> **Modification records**
- Opening Delimiter -

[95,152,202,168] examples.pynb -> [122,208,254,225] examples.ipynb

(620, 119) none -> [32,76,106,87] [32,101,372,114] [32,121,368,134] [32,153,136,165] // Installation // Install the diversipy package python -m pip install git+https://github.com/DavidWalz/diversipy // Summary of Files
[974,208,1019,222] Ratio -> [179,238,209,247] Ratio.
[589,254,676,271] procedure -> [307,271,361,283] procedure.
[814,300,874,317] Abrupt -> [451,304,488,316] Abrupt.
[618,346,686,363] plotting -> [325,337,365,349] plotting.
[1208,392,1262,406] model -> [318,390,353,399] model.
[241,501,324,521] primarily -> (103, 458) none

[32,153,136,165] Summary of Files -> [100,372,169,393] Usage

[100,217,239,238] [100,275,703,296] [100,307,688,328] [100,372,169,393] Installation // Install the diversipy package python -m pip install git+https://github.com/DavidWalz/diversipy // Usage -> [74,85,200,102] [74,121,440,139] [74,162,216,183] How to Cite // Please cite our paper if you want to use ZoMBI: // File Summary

- Closing Delimiter -

> **Your assignment**
Reproduce each line of the records in which the word "Files" appears.

> **Response below**
(620, 119) none -> [32,76,106,87] [32,101,372,114] [32,121,368,134] [32,153,136,165] // Installation // Install the diversipy package python -m pip install git+https://github.com/DavidWalz/diversipy // Summary of Files
[32,153,136,165] Summary of Files -> [100,372,169,393] Usage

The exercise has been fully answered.